Luke-warm about micromaps

[This article was first published on Peter's stats stuff - R, and kindly contributed to R-bloggers]. (You can report issue about the content on this page here)
Want to share your content on R-bloggers? click here if you have a blog, or here if you don't.

Continuing my exploring methods for spatial visualisation of data in R, today I’m looking at linked micromaps. Micromaps are a way of showing statistical graphics for a small subset of regions at a time, with a small map indicating which regions are being looked at in each of the small multiples. Alberto Cairo has some nice discussion in this blog post.

Poverty and education in the USA

It’s easier to show than explain. Here’s one I’ve adapted from the helpfiles of the R micromaps package by Quinn Payton, Tony Olsen, Marc Weber, Michael McManus and Tom Kincaid of the US Environmental Protection Agency and generously open-sourced by that agency. Under the hood, micromaps uses Hadley Wickham’s ggplot2 to create the graphic assets and (I think) Paul Murrell’s grid to lay them out in aligned fashion.

Some links for the micromaps package:

I used this USA example as my test case for understanding the micromaps API. Some of the changes I’ve introduced here include:

  • Set my own font
  • Pale blue background with white gridlines to make them go into the background, ggplot2-style.
  • White borders for the grey-fill states that have been previously drawn, so the border lines don’t distract the eye from the five states being referred to in each cluster.
  • Tidied up the code for readability

Here’s the code that draws this, and sets up the overall session. Note that the nzcensus (by me) and mbiemaps (by New Zealand’s Ministry of Business, Innovation and Employment, my previous employer) are only available on GitHub, not CRAN. Code to install them is available in a previous post.
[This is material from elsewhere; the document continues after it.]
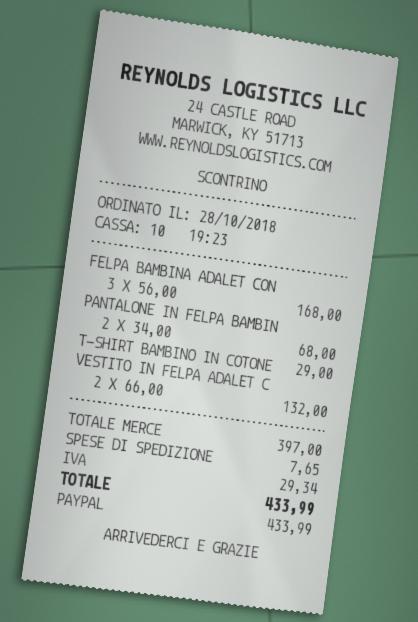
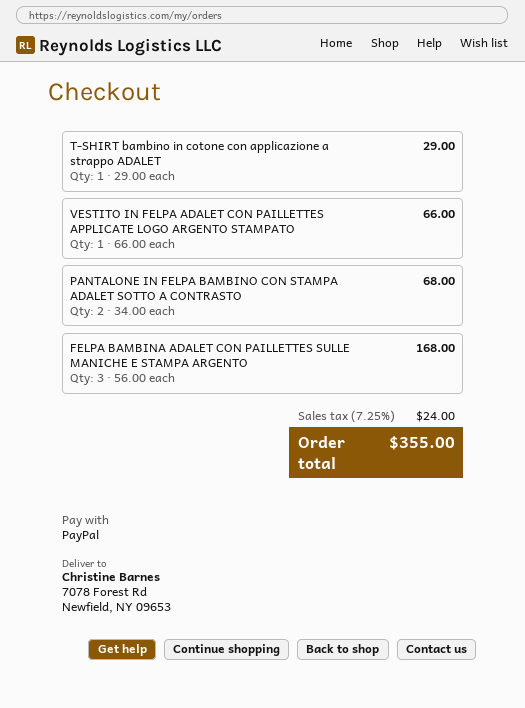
VESTITO IN FELPA ADALET C: 2 x 66.00 = 132.00 -> 1 x 66.00 = 66.00
shipping: 7.65 -> none
tax: 29.34 -> 24.00
total: 433.99 -> 355.00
They’re needed for New Zealand data and maps later on.

library(micromap)
library(nzcensus)
library(extrafont)
library(mbiemaps) # for the territorial authority map
library(tidyverse)
library(testthat)
library(scales)
library(ggrepel)

the_font <- "Calibri"
theme_set(theme_minimal(base_family = the_font))

#============polish up the example from the ?lmplot helpfile===============
data("USstates")
data("edPov")

# convert from SpatialPolygonsDataFrame into a data frame (similar to fortify)
statePolys <- create_map_table(USstates, 'ST')

# draw graphic
lmplot(stat.data = edPov,
       map.data = statePolys,
       panel.types = c('labels', 'dot', 'dot','map'),
       panel.data = list('state','pov','ed', NA),
       ord.by = 'pov',   
       grouping = 5,
       colors = brewer.pal(5, "Spectral"),
       median.row = TRUE,
       # how to merge the two data frames:
       map.link = c('StateAb', 'ID'),
       # stroke colour of the borders of previously-drawn areas:
       map.color2 = "white",
       # how to save the result:
       print.file = "0095-eg1.png",
       print.res = 600,
       plot.width = 7,
       plot.height = 9,
       # attributes of the panels:
       panel.att = list(
          list(1, header = "States", 
               panel.width = 0.8, 
               text.size = 0.8, 
               align = 'right', 
               panel.header.font = the_font,
               panel.header.face = "bold",
               text.font = the_font,
               left.margin = 2,
               right.margin = 1),
          list(2, header = "Percent living below\npoverty level", 
               xaxis.title = 'Percent',
               xaxis.ticks = list(10, 15, 20),
               xaxis.labels = list(10, 15, 20),
               graph.bgcolor = 'lightblue',
               graph.grid.color = "grey99",
               graph.border.color = "white", 
               panel.header.font = the_font,
               panel.header.face = "bold"),
          list(3, header = "Percent adults with\n4+ years of college", 
               xaxis.title = 'Percent',
               xaxis.ticks = list(0, 20, 30, 40),
               xaxis.labels = list(0, 20, 30, 40),
               graph.bgcolor = 'lightblue',
               graph.grid.color = "grey99",
               graph.border.color = "white", 
               panel.header.font = the_font,
               panel.header.face = "bold"),
          list(4, header = 'Light gray means\nhighlighted above', 
               panel.width = 0.8,
               panel.header.font = the_font,
               panel.header.face = "italic")
       ))

Most of the polishing code is in the list of lists passed to the panel.att argument. Each list refers to the attributes of one of the four panels (state names, poverty dot charts, education dot charts, maps). I had to do a bit of digging to find out how to control things like grid colour; while doing this it was useful to run one of the three lines of code below to see what attributes are within your control for the different panel types:

unlist(labels_att(TRUE) )
unlist(dot_att(TRUE) )
unlist(map_att(TRUE) )

Note that the lmplot function specifies a file to print the graphic to. I don’t like this, as it’s breaks some commonly accepted R workflows. For example, for this blog I usually create in advance all the graphics for each post in SVG format, which scales up nicely if people zoom in on it and is generally the best format (my view) for web graphics. That can’t be done when lmplot restricts you to particular device types. The pattern also doesn’t work well with Yixuan Qiu’s showtext R package that I normally use for fonts (it lets me access Google fonts, including the Poppins font I use for most graphics).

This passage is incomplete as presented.